### RECORDS
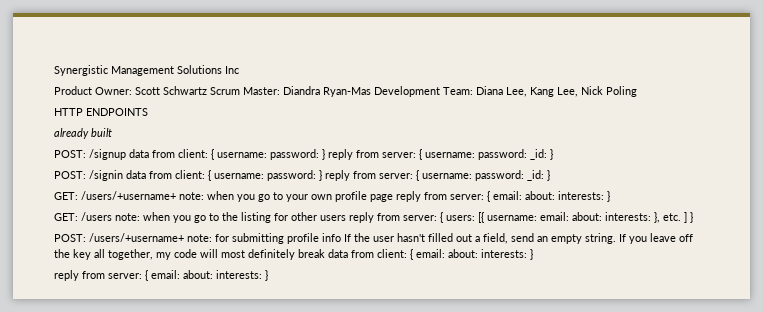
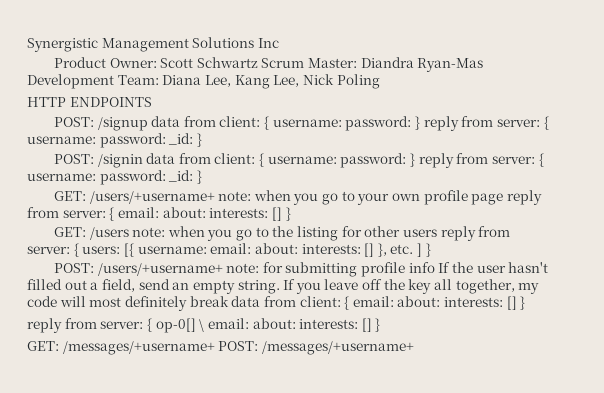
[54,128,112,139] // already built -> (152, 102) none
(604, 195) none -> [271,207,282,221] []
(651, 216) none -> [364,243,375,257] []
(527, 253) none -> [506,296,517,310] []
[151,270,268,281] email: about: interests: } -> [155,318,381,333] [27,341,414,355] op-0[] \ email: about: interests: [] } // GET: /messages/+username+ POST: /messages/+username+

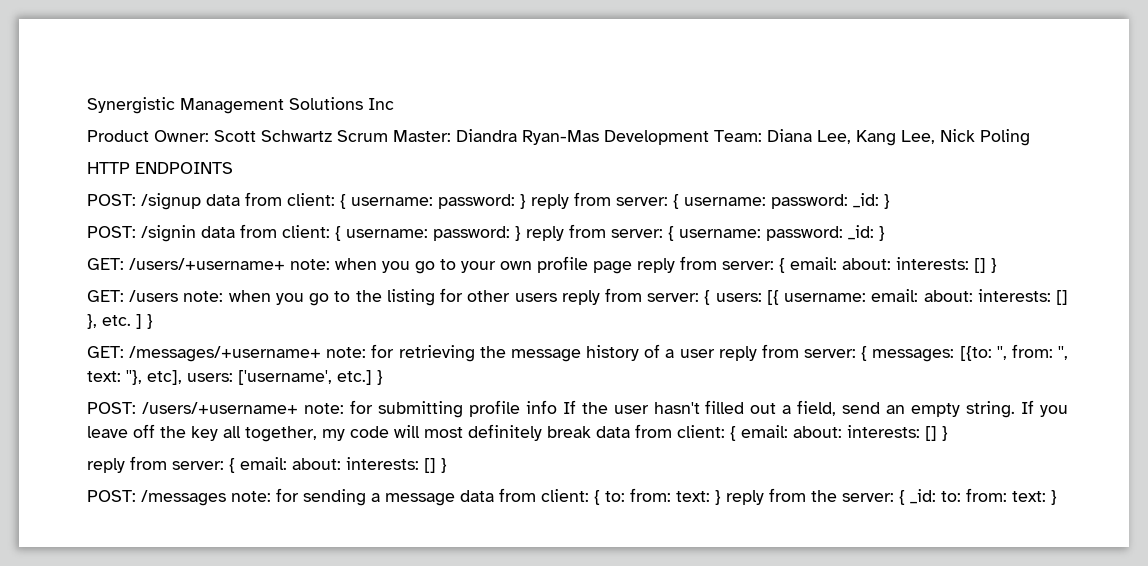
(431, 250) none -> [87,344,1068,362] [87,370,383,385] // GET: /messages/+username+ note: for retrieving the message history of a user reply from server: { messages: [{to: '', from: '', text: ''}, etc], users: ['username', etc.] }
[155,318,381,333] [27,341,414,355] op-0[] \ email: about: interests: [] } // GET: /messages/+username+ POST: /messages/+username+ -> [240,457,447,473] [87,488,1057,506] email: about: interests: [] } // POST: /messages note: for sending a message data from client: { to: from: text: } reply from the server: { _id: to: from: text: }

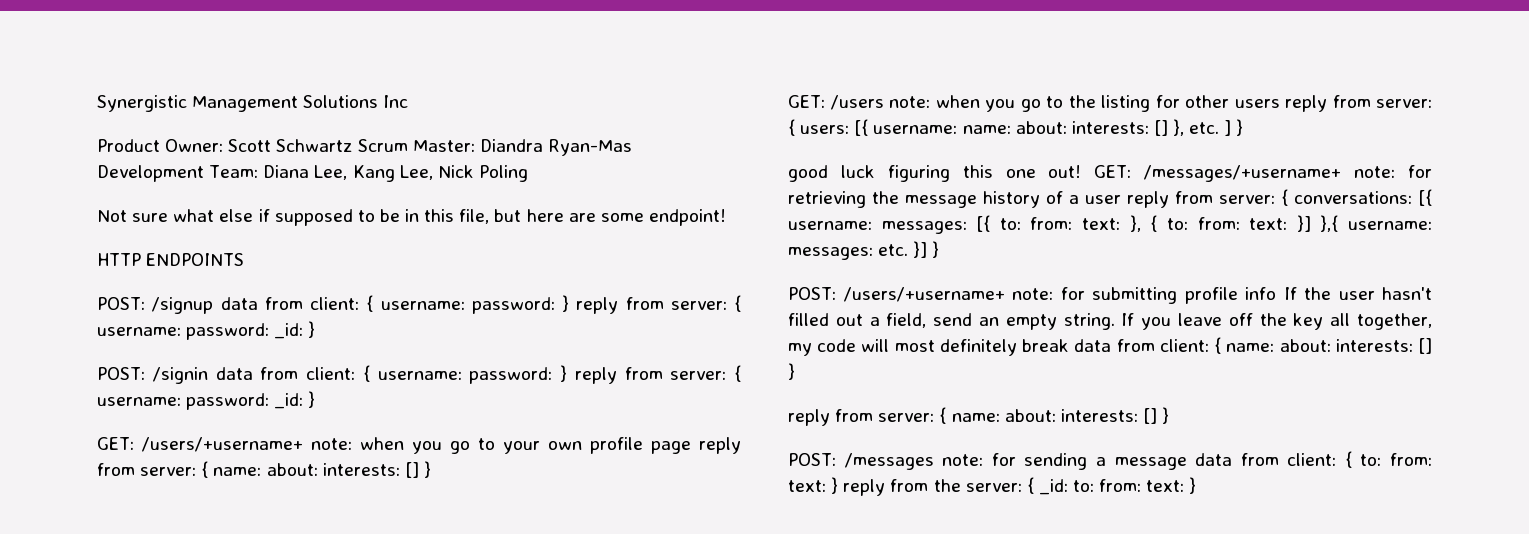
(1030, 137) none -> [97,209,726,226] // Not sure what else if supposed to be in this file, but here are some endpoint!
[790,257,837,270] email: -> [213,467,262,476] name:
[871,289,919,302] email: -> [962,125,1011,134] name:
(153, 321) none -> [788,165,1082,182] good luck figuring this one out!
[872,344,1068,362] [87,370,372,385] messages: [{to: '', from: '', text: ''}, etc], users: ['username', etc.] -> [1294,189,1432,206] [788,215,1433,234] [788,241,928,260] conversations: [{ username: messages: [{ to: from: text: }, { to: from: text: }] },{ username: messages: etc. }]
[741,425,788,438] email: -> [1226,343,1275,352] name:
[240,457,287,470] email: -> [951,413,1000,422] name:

* * *

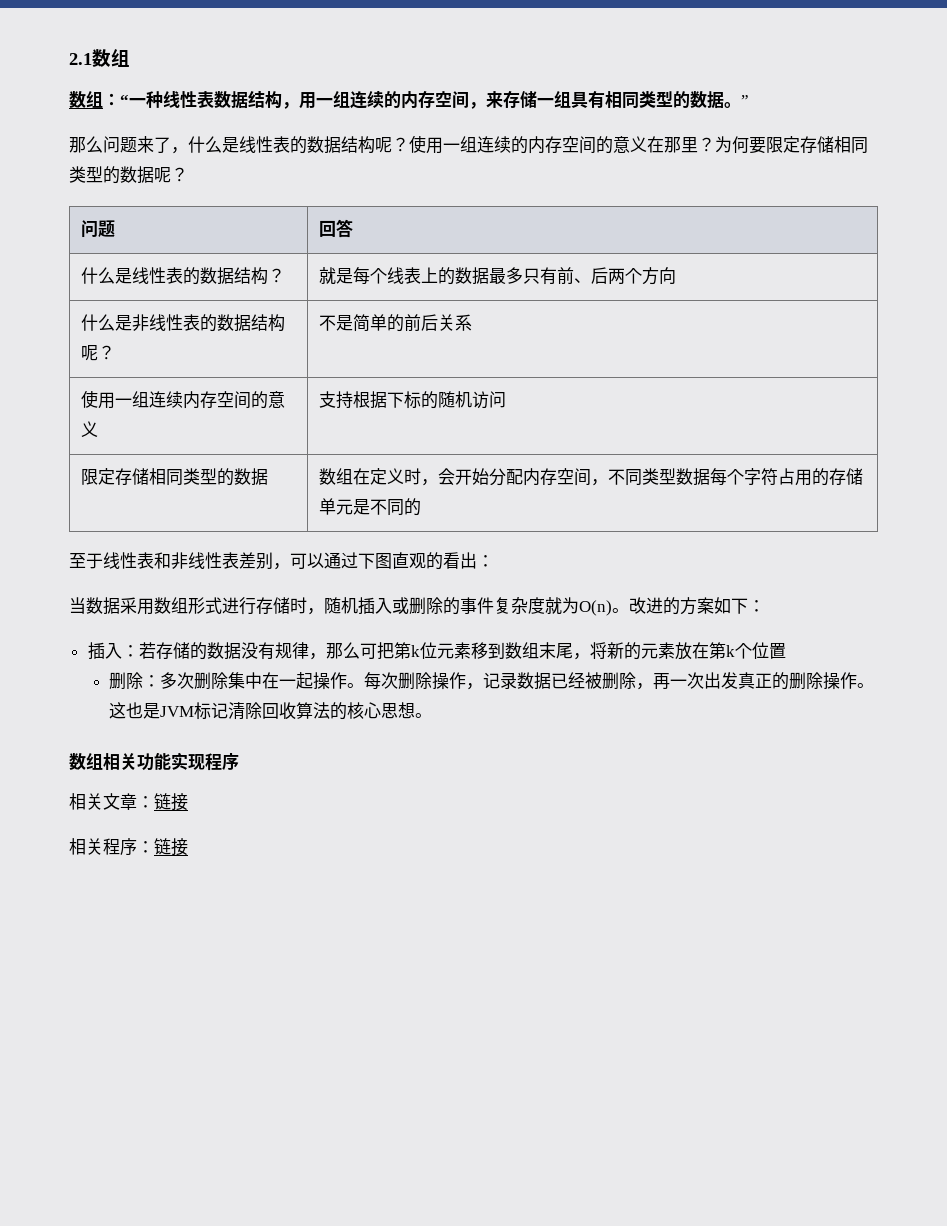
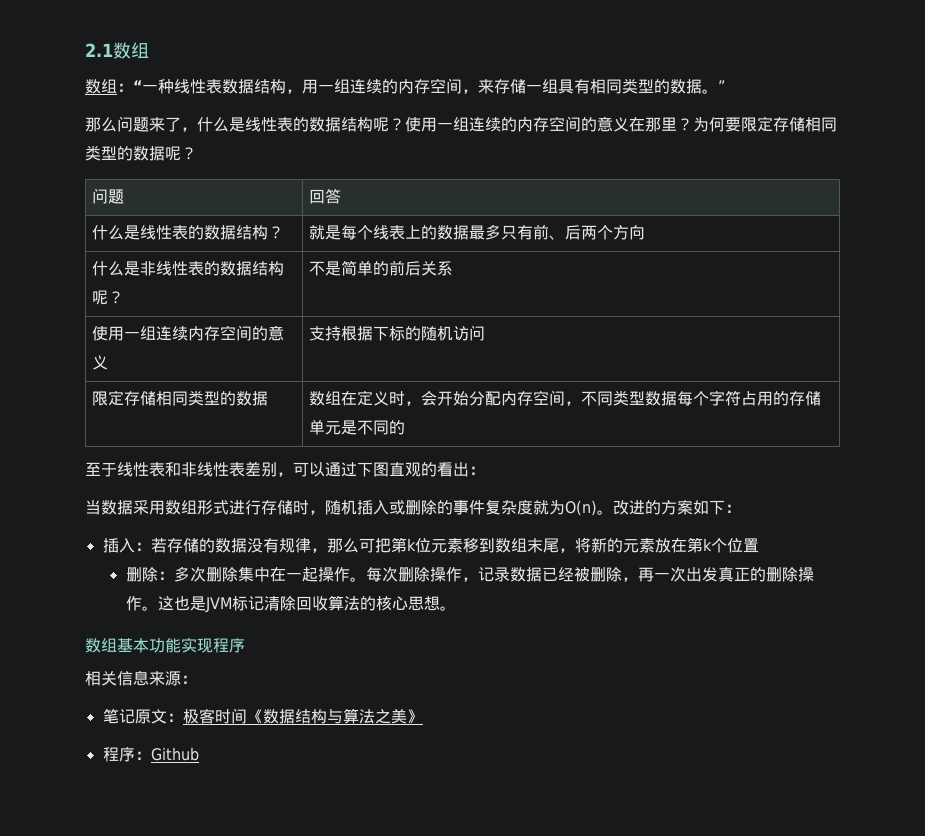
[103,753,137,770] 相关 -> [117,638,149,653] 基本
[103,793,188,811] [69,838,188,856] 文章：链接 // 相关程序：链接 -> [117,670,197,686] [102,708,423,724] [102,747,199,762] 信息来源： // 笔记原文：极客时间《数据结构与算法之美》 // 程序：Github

### WORK INSTRUCTIONS
Beginning with the line containing "[790,257,837,270] email: ->" and ending with the line containing "[240,457,287,470] email: ->", extract those lines exactly from the listing above, and only those.

### EXERCISE SOLUTION
[790,257,837,270] email: -> [213,467,262,476] name:
[871,289,919,302] email: -> [962,125,1011,134] name:
(153, 321) none -> [788,165,1082,182] good luck figuring this one out!
[872,344,1068,362] [87,370,372,385] messages: [{to: '', from: '', text: ''}, etc], users: ['username', etc.] -> [1294,189,1432,206] [788,215,1433,234] [788,241,928,260] conversations: [{ username: messages: [{ to: from: text: }, { to: from: text: }] },{ username: messages: etc. }]
[741,425,788,438] email: -> [1226,343,1275,352] name:
[240,457,287,470] email: -> [951,413,1000,422] name:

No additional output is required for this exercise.